Before-and-after change records:
_ _ _ _ _ _ _

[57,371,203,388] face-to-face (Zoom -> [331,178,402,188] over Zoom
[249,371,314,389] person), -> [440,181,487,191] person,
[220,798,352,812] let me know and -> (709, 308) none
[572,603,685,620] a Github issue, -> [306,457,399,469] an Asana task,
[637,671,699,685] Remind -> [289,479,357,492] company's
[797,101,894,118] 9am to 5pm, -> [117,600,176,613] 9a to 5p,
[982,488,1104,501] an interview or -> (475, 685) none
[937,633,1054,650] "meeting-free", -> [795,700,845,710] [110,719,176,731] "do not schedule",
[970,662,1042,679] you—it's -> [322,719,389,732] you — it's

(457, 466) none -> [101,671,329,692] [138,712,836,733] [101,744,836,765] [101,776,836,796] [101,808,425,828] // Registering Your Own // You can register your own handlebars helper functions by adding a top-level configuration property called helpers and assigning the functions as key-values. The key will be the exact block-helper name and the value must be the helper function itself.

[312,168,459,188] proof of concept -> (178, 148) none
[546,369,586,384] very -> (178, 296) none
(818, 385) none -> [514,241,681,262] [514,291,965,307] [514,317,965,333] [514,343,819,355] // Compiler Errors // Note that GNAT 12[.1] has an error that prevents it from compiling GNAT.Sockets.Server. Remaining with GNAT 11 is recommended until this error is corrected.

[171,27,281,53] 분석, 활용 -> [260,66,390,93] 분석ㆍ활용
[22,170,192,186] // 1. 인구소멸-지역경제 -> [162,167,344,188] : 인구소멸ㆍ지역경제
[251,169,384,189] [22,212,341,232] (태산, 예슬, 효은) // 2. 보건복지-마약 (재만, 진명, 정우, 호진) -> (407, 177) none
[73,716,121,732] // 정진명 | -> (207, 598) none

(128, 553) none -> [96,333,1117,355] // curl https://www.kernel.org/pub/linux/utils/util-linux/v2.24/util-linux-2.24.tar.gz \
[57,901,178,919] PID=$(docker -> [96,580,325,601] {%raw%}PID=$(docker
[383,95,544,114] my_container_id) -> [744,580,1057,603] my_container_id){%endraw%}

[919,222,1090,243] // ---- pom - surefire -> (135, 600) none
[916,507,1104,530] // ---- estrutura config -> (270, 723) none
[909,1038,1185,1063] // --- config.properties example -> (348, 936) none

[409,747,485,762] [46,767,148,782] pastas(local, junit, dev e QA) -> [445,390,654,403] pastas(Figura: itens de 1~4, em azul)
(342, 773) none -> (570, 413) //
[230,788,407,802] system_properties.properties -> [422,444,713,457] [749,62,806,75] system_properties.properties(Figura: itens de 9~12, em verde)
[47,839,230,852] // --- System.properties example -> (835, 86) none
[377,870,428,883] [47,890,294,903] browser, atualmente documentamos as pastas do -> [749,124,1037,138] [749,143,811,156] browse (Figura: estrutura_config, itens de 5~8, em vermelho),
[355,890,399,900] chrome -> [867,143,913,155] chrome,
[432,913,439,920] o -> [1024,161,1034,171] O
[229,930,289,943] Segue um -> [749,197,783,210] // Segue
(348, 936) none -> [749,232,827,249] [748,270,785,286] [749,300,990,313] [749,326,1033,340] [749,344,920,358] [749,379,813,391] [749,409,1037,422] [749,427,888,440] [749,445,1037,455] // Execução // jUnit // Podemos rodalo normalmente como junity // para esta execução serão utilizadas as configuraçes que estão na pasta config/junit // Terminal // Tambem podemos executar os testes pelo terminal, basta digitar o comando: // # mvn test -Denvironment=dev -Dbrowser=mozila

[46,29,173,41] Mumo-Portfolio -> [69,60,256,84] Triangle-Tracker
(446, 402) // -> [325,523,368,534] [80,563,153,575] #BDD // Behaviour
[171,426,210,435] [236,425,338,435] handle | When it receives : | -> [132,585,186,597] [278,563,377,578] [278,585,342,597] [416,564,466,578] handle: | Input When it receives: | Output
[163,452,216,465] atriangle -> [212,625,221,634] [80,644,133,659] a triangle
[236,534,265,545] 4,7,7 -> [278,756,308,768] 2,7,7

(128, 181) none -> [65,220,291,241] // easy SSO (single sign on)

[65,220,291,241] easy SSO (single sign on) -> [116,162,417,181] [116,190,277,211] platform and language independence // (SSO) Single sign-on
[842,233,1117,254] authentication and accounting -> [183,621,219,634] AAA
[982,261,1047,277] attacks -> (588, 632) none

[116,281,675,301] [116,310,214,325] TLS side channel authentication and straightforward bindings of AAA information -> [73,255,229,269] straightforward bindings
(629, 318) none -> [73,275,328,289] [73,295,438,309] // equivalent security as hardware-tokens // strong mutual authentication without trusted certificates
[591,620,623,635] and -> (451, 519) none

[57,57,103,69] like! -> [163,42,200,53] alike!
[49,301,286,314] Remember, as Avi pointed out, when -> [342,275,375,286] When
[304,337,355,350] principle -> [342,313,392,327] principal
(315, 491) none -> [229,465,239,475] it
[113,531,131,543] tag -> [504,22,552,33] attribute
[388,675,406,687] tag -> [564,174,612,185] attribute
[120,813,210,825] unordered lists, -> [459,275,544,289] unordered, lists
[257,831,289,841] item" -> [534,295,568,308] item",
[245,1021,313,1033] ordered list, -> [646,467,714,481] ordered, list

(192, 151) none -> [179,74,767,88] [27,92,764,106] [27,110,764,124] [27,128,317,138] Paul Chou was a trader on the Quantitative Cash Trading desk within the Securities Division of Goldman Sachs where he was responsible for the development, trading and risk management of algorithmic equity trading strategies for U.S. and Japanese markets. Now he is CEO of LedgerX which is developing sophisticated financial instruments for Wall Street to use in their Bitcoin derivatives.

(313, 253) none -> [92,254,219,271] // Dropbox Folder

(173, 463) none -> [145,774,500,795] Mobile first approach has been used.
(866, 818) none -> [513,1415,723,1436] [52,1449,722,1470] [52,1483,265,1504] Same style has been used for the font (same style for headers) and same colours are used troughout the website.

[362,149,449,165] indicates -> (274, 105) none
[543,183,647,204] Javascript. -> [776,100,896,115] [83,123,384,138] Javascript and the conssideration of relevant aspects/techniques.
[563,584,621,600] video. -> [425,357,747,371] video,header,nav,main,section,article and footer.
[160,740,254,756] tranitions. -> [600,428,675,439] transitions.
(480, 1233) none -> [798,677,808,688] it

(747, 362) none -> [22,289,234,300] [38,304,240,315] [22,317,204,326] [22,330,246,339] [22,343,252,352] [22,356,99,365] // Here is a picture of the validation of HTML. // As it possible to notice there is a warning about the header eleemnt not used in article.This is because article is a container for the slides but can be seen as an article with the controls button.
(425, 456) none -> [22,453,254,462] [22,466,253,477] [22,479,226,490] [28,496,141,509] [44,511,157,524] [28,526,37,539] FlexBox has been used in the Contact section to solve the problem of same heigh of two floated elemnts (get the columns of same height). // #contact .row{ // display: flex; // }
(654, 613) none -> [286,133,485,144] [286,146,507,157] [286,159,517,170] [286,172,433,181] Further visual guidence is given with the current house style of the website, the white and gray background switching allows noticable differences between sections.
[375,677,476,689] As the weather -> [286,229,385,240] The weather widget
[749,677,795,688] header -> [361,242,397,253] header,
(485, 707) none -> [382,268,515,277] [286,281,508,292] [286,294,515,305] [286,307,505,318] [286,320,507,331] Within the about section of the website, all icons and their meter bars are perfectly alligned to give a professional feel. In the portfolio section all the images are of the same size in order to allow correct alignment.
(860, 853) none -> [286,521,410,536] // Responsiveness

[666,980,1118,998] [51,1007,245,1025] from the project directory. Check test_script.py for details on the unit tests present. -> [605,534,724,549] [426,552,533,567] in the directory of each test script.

_ _ _ _ _ _ _

Pull from the data each line where the string "itens" turns up.

• RESPONSE AREA:
[409,747,485,762] [46,767,148,782] pastas(local, junit, dev e QA) -> [445,390,654,403] pastas(Figura: itens de 1~4, em azul)
[230,788,407,802] system_properties.properties -> [422,444,713,457] [749,62,806,75] system_properties.properties(Figura: itens de 9~12, em verde)
[377,870,428,883] [47,890,294,903] browser, atualmente documentamos as pastas do -> [749,124,1037,138] [749,143,811,156] browse (Figura: estrutura_config, itens de 5~8, em vermelho),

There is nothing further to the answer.